Dynamical structure of peptide molecules: Fourier transform microwave spectroscopy of N-methylpropionamide

Abstract

In order to clarify the dynamical aspects of the peptide structure, N-methylpropionamide (NMPA) was investigated as an example of peptide molecules: XCONHY (X=CH 3CH 2 and Y=CH 3 for NMPA), paying special attention to the internal rotation of the two methyl groups. NMPA was found to have an almost planar skeleton with an extended syn/ trans conformation, as indicated by the observed value of I aa + I bb − I cc , and its rotational spectra were interpreted in terms of group G 18 consisting of six symmetry species: A 1, A 2, E 1, E 2, E 3, and E 4. The A 1 and E 2 spectra were observed split in most of b-type transitions, yielding the internal-rotation potential barrier V 3 of 796 (21) cm −1 for CH 3 in the ethyl group referred to as C–CH 3. The spectra of the three E species: E 1, E 3, and E 4 appeared several tens to thousands MHz apart from the corresponding A 1 spectra, suggesting the internal-rotation potential barrier of CH 3 bonded to the nitrogen, called N–CH 3, to be quite low.

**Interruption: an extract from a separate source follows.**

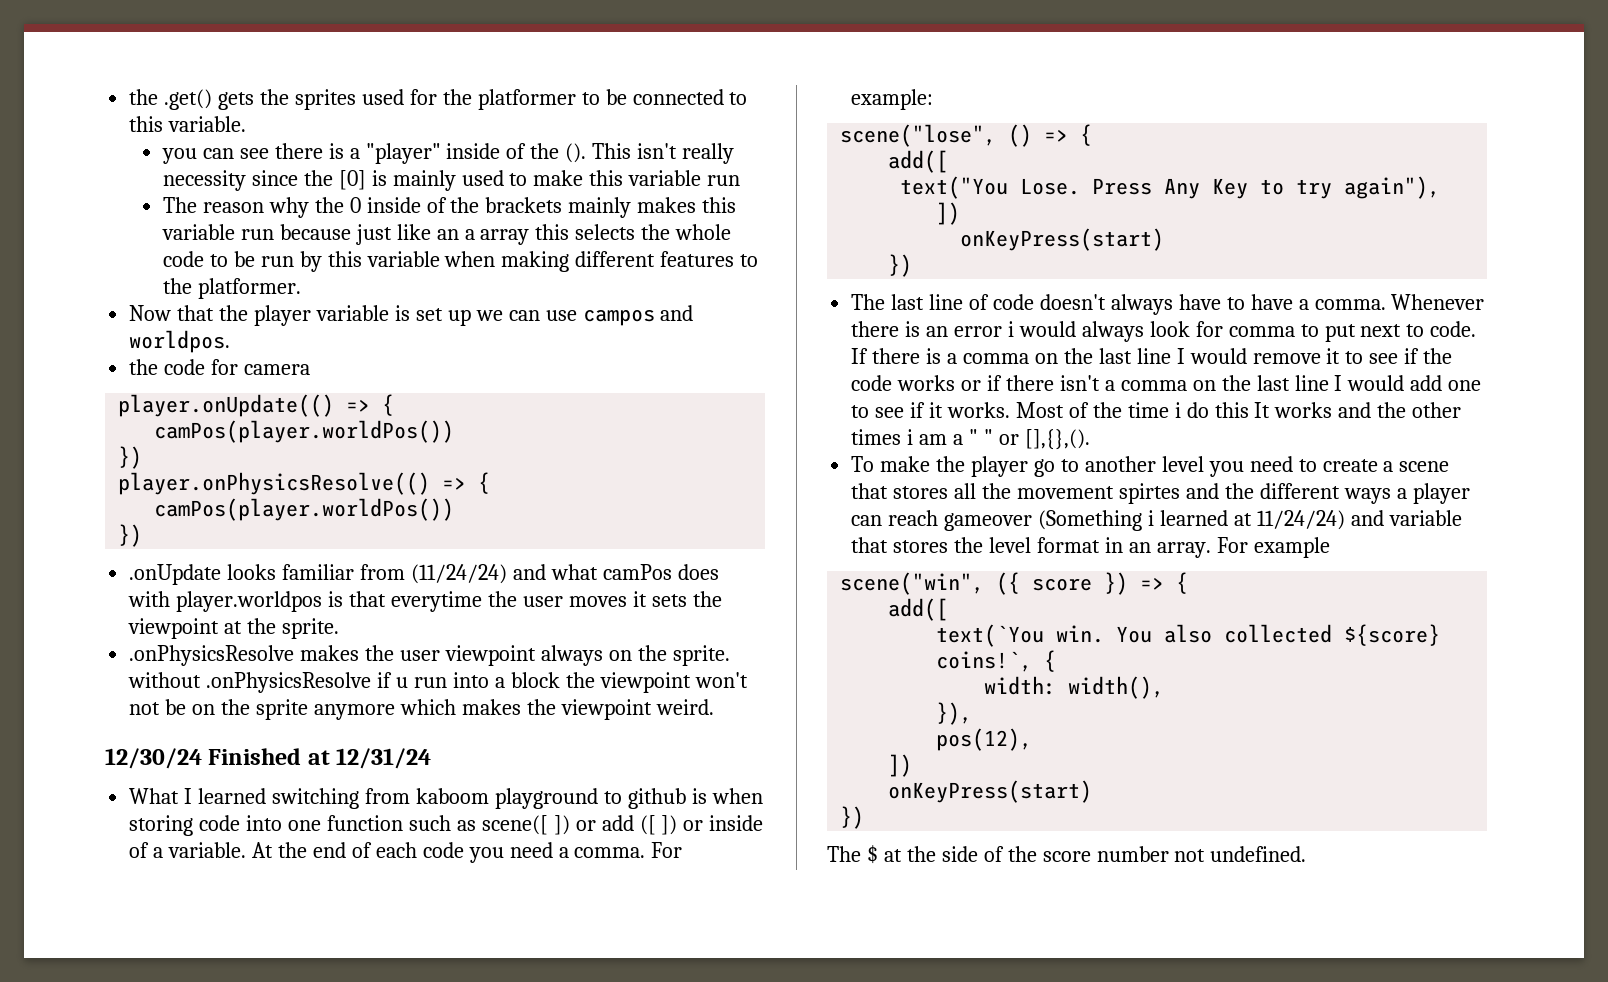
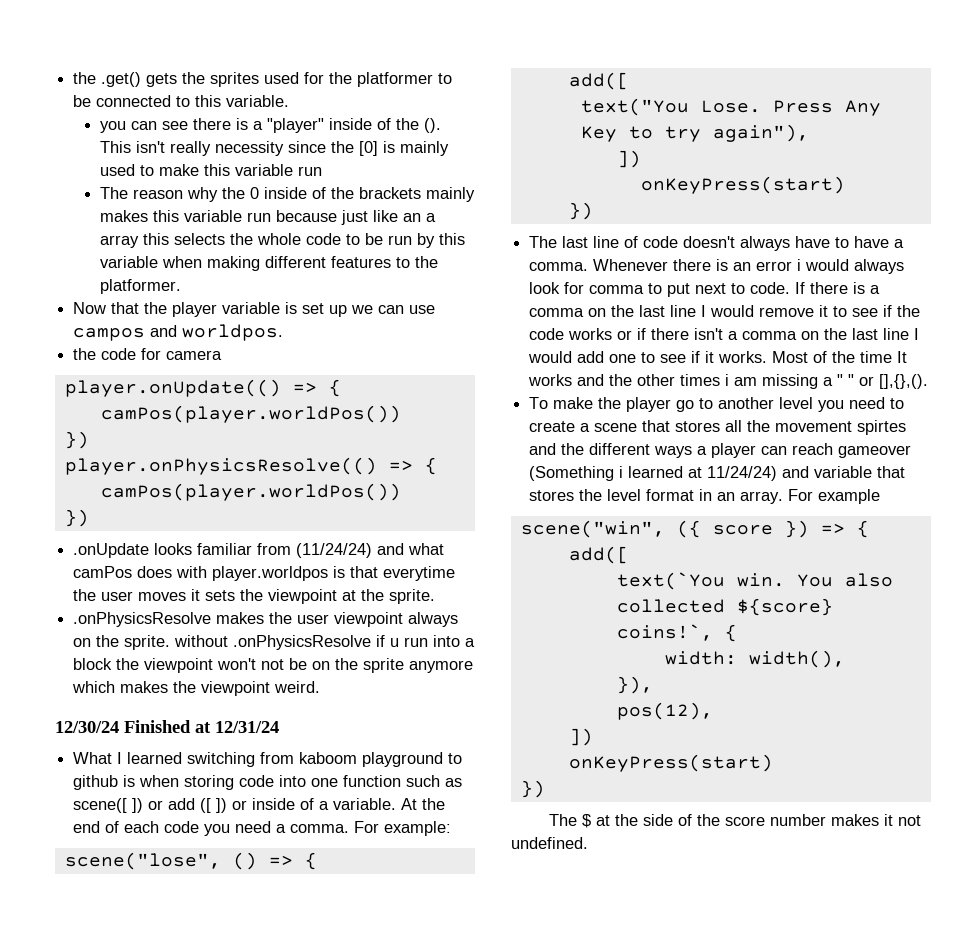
- Most of the time i do this It works and the other times i am a " " or [],{},().
+ Most of the time It works and the other times i am missing a " " or [],{},().
- The $ at the side of the score number not undefined.
+ The $ at the side of the score number makes it not undefined.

In sharp contrast with the A 1 spectra, which were well fitted to the ordinary asymmetric-rotor spectral pattern, a few higher-order terms were required to reproduce the E 1 spectra, presumably because of the low N–CH 3 barrier. The spectral analysis thus performed, in fact, led to the V 3 of 80.06487 (14) cm −1, an order of magnitude lower than that of C–CH 3. The E 3 and E 4 spectra were found to form triplets with the corresponding E 1 lines at the center, and the E 3– E 1 and E 4– E 1 splittings were explained essentially by the contributions of the C–CH 3 internal rotation combined with the kinetic-energy coupling between the two methyl groups. The torsion around the C–C bond between the ethyl and carbonyl groups was suggested by an ab initio calculation to be of double minimum nature, but the observed A 1 spectra did not show any indication of such a double-minimum potential for the C–C torsion, although the possibility of a small hump being present at a planar conformation could not be entirely eliminated. The present results on NMPA along with those obtained on other peptide molecules will be of some significance in clarifying important problems of structural biology such as protein folding and signal transfer through biological systems.